Y Tu Mama También (And Your Mother Too) is Alfonso Cuaron’s Mexican masterpiece; the story of two 17 year old boys, Tenoch and Julio, played by Diego Luna and Gael Garcia Bernal,  who've got a summer to fill as their girlfriends travel across Europe together. Without the girls to soothe their sexual frustrations, the randy duo turn their attentions towards the sensual Luisa (Maribel Verdu), who they meet at a society wedding. Using all the giggly charm their drunkenness and weed smoking will afford them, they invite Luisa to go on a road trip with them to ‘Heaven’s Mouth’, naturally a fictitious destination, and whilst at the time she politely declines, later the revelations of a cheating spouse lead her to accept the invitation.

Once Tenoch and Julio have managed to manically rustle together the things needed for a road trip, like a car, the threesome set off on a journey of discovery. But don’t start thinking this is where the narrative becomes predictable, with a few disputes and some ‘real-talk’, all culminating in them realising they’re actually blessed to be in each other’s lives. Oh no.
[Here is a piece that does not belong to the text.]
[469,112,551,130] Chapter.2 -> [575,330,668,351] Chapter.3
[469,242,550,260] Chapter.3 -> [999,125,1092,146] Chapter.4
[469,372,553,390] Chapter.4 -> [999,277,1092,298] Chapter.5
Instead the road allows the character’s to experience two of life’s biggest actualities; sex and death. 

And boy is there a fair bit of both. When the film was first released in 2001, it was definitely the amount of Discovery Channel antics that caught critics’ and audiences’ attention. But there’s nothing seedy or exploitative about the sex in this film. In fact the beauty of it lies in the way the director and the cinematographer Emmanuel Lubezki have decided to shoot the scenes, with long and uncompromising shots that shock the audience into a realisation. It’s one of those, “wow, is that what I look like?!” moments.  
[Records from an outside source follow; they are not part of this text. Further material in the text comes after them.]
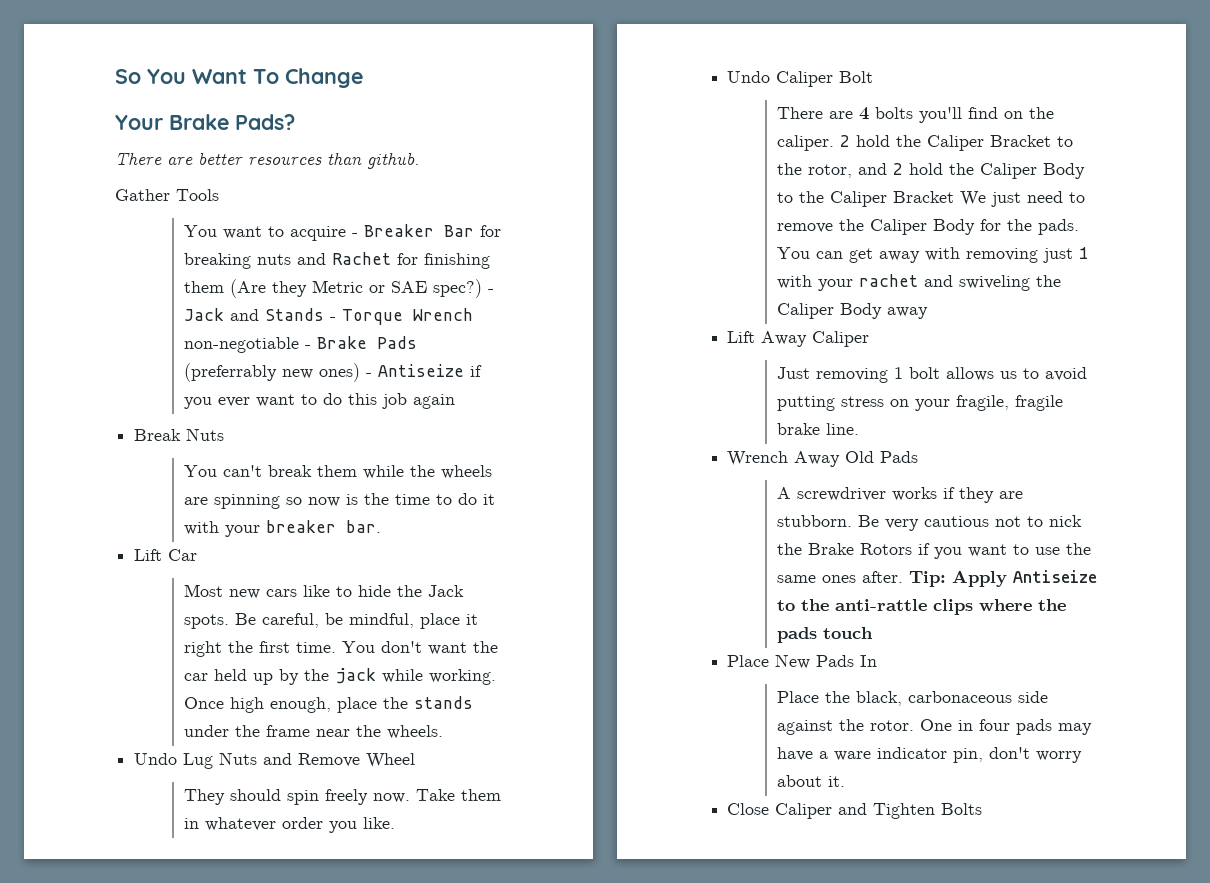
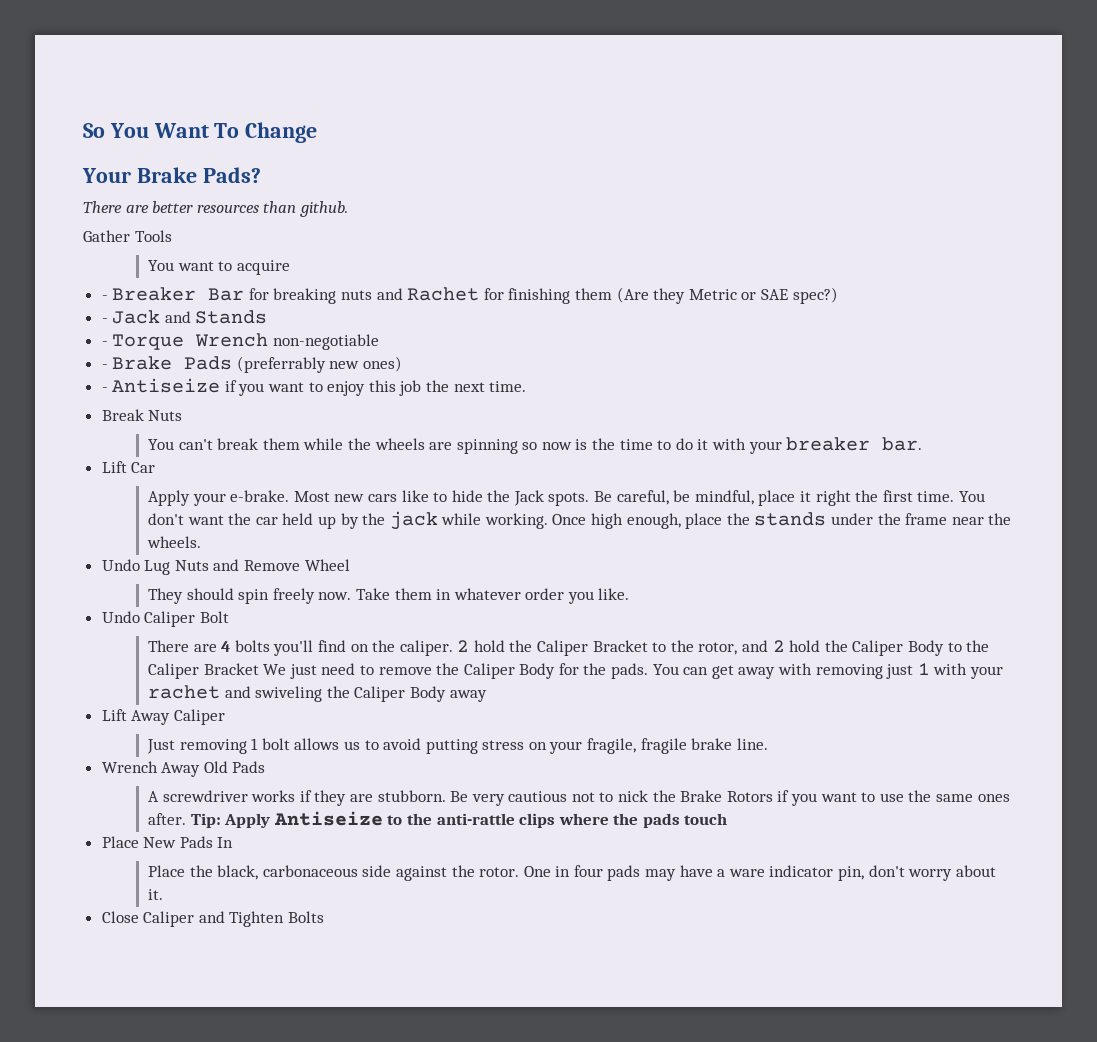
(347, 233) none -> (290, 267) //
(483, 288) none -> (838, 295) //
(325, 314) none -> (268, 317) //
(300, 345) none -> (379, 342) //
(361, 372) none -> (403, 364) //
[218,393,343,407] ever want to do -> [268,381,366,396] want to enjoy
[413,394,456,409] again -> [426,380,527,392] the next time.
(198, 555) none -> [147,490,290,506] Apply your e-brake.

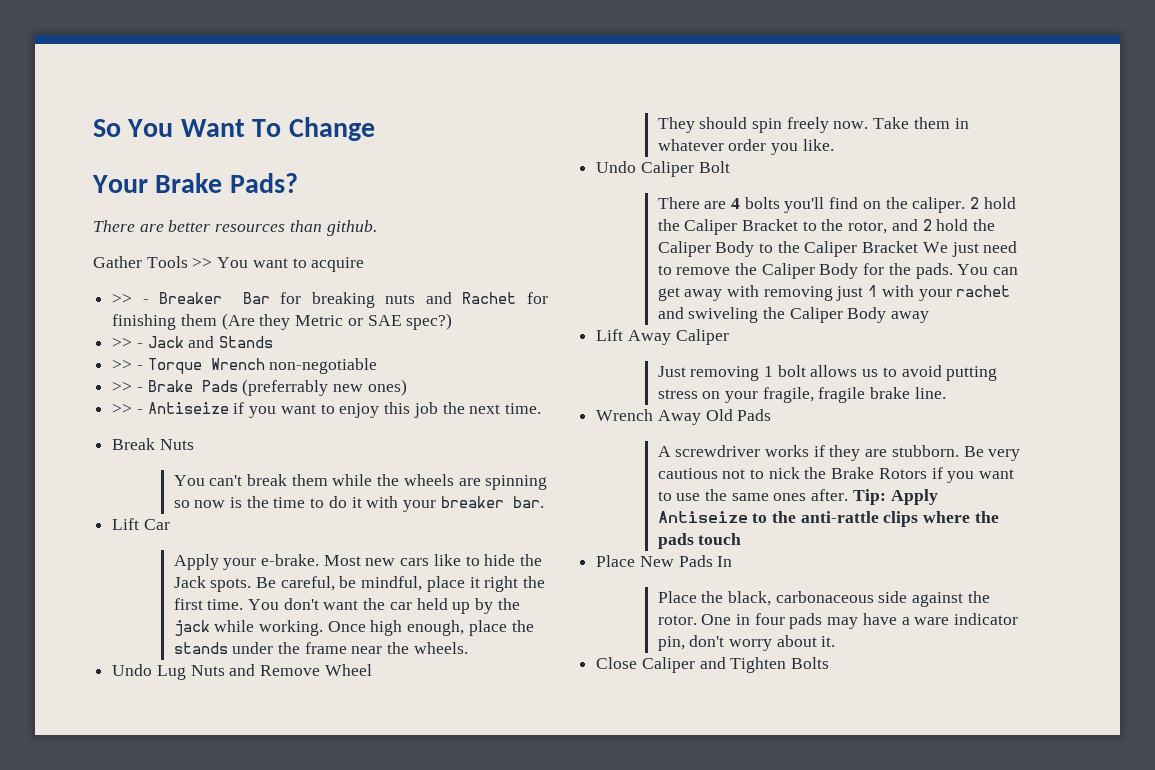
(172, 236) // -> [192,257,213,268] >>
(290, 267) none -> [112,293,133,304] >>
(838, 295) none -> [112,337,133,348] >>
(268, 317) none -> [112,359,133,370] >>
(379, 342) none -> [112,381,133,392] >>
(403, 364) none -> [112,403,133,414] >>

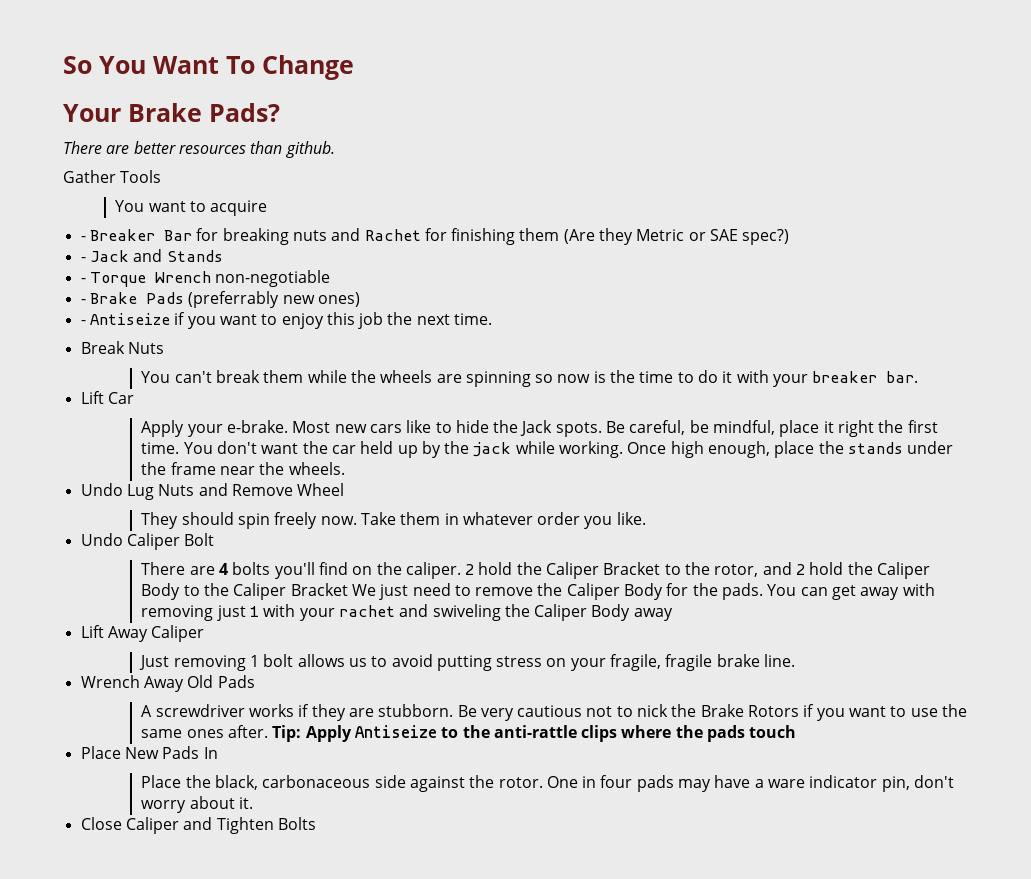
[192,257,213,268] >> -> (162, 176) //
[112,293,133,304] >> -> (268, 208) none
[112,337,133,348] >> -> (790, 237) none
[112,359,133,370] >> -> (223, 256) none
[112,381,133,392] >> -> (331, 278) none
[112,403,133,414] >> -> (360, 299) none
The film also deals with current social situations in Mexico; the vast lines separating the haves from the have-nots. As the three travel across the country they’re constantly met with the actuality of being poor in Mexico, regularly passing police checkpoints or drug-busts, or else horrific traffic accidents that are lamented only for the problems it’ll cause the roadwork’s or fluidity of the rest of the traffic. And Tenoch, Julio and Luisa move through all these scenes unstopped, and often untouched. As members of their countries’ upper and middle classes, these peripheral moments remain remote. 

I first watched Y Tu Mama También when I was 15, and it’s a film I've been happy to continuously return to ever since. It initiated in me a love for foreign cinema, which had a knock-on effect of wanting me to drop everything and travel the world. For those of us who aren't really in that financial sphere at the moment, foreign cinema offers the perfect escapism, especially when you're greeted by such beautifully crafted characters as these three.